EXERCISE DETAILS = Instruction for the entries below: return the part that opens with the line containing "color: #0c4a6e ->" and closes with the line containing "text: 37.34 ->", exactly, and no pictures.

PROVIDED INFORMATION =

━━━━━━━━━━━━━━━━

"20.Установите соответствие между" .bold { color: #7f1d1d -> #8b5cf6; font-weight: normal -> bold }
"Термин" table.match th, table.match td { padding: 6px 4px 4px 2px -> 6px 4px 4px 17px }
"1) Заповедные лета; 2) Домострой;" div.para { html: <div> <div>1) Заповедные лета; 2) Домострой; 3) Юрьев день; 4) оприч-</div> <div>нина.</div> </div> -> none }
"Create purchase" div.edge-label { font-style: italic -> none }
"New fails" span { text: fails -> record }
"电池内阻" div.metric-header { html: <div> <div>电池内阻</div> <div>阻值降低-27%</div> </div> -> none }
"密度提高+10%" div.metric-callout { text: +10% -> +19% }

━━━━━━━━━━━━━━━━

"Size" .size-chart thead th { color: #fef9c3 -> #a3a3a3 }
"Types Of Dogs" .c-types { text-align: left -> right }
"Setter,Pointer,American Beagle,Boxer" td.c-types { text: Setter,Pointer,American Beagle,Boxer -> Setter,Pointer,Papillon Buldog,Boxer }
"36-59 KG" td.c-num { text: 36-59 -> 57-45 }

━━━━━━━━━━━━━━━━

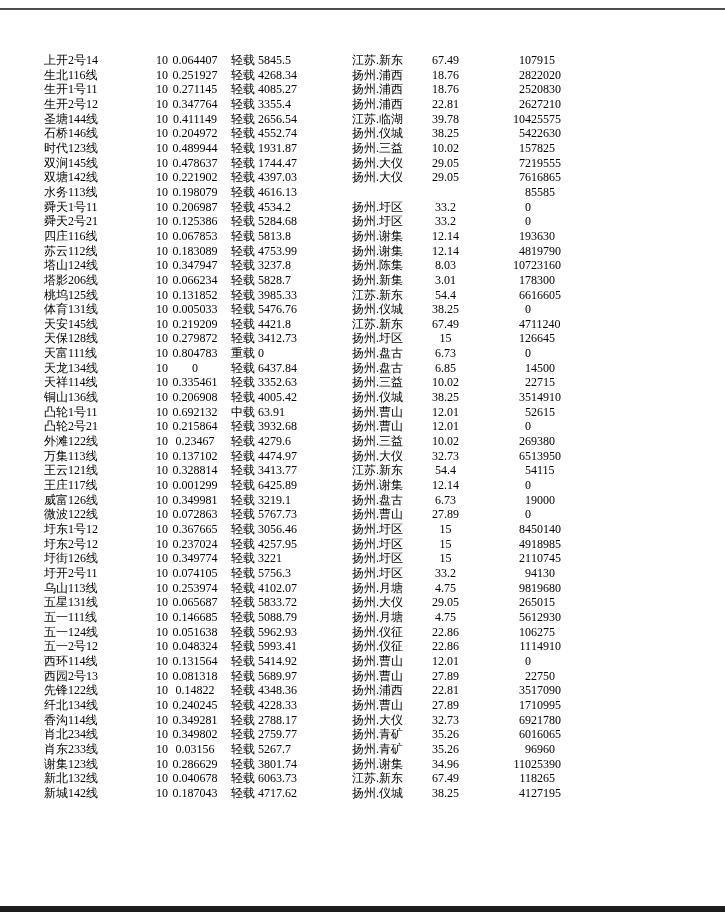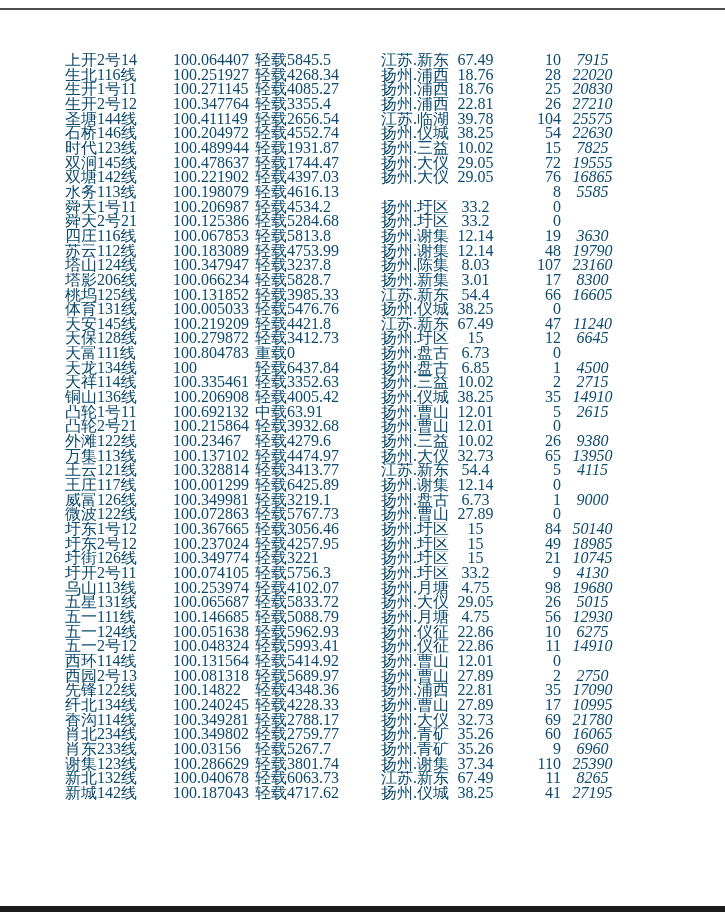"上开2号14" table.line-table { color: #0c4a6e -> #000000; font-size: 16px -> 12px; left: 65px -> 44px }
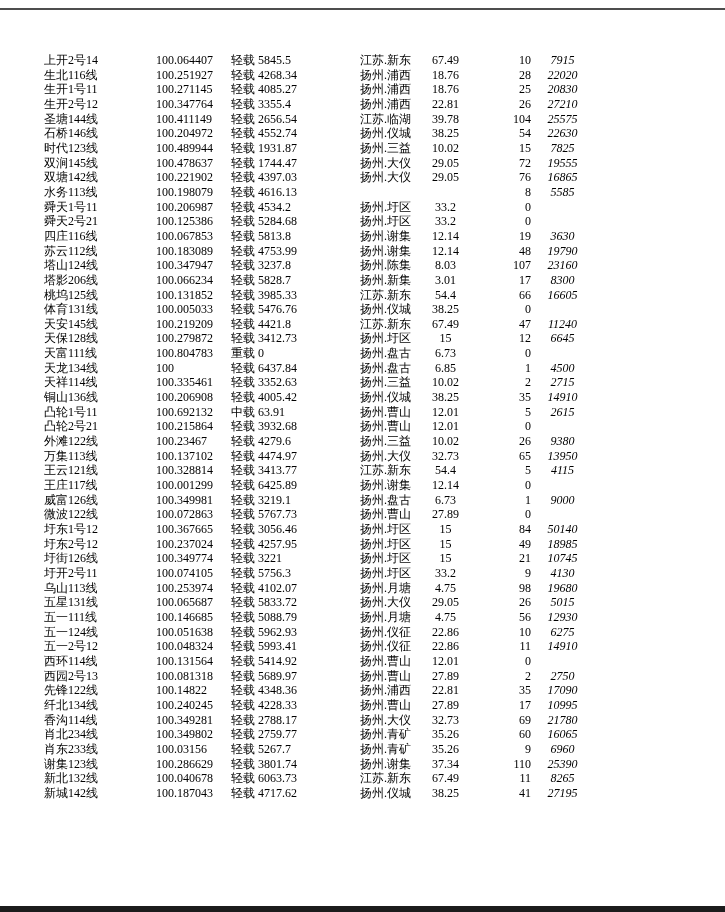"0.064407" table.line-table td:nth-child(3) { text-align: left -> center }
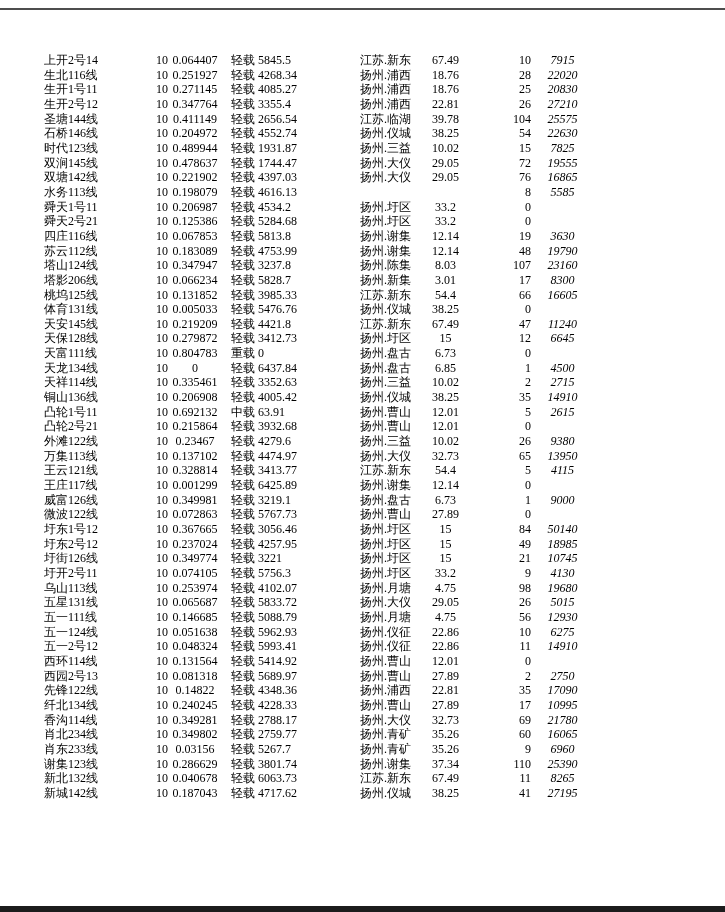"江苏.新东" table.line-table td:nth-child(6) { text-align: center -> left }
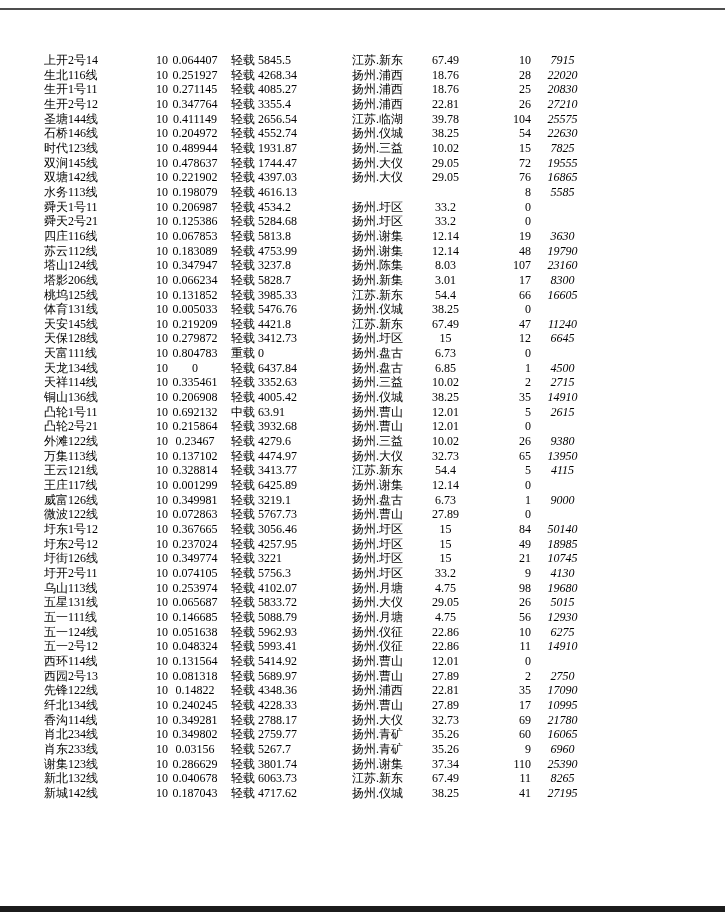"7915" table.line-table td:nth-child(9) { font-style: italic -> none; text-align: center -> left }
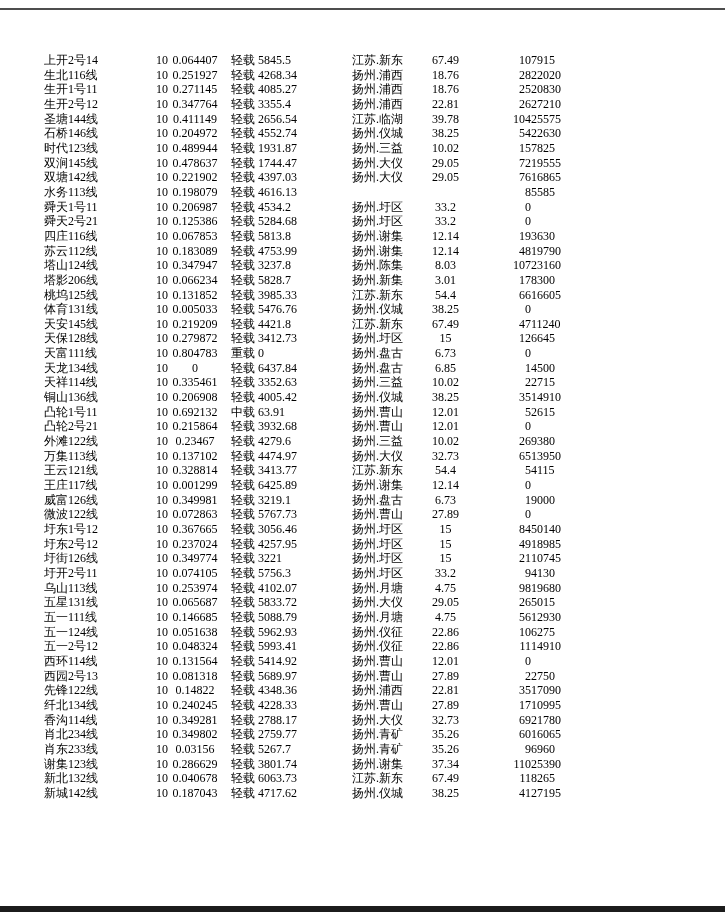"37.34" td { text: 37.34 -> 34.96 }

━━━━━━━━━━━━━━━━

FINISHED EXERCISE =
"上开2号14" table.line-table { color: #0c4a6e -> #000000; font-size: 16px -> 12px; left: 65px -> 44px }
"0.064407" table.line-table td:nth-child(3) { text-align: left -> center }
"江苏.新东" table.line-table td:nth-child(6) { text-align: center -> left }
"7915" table.line-table td:nth-child(9) { font-style: italic -> none; text-align: center -> left }
"37.34" td { text: 37.34 -> 34.96 }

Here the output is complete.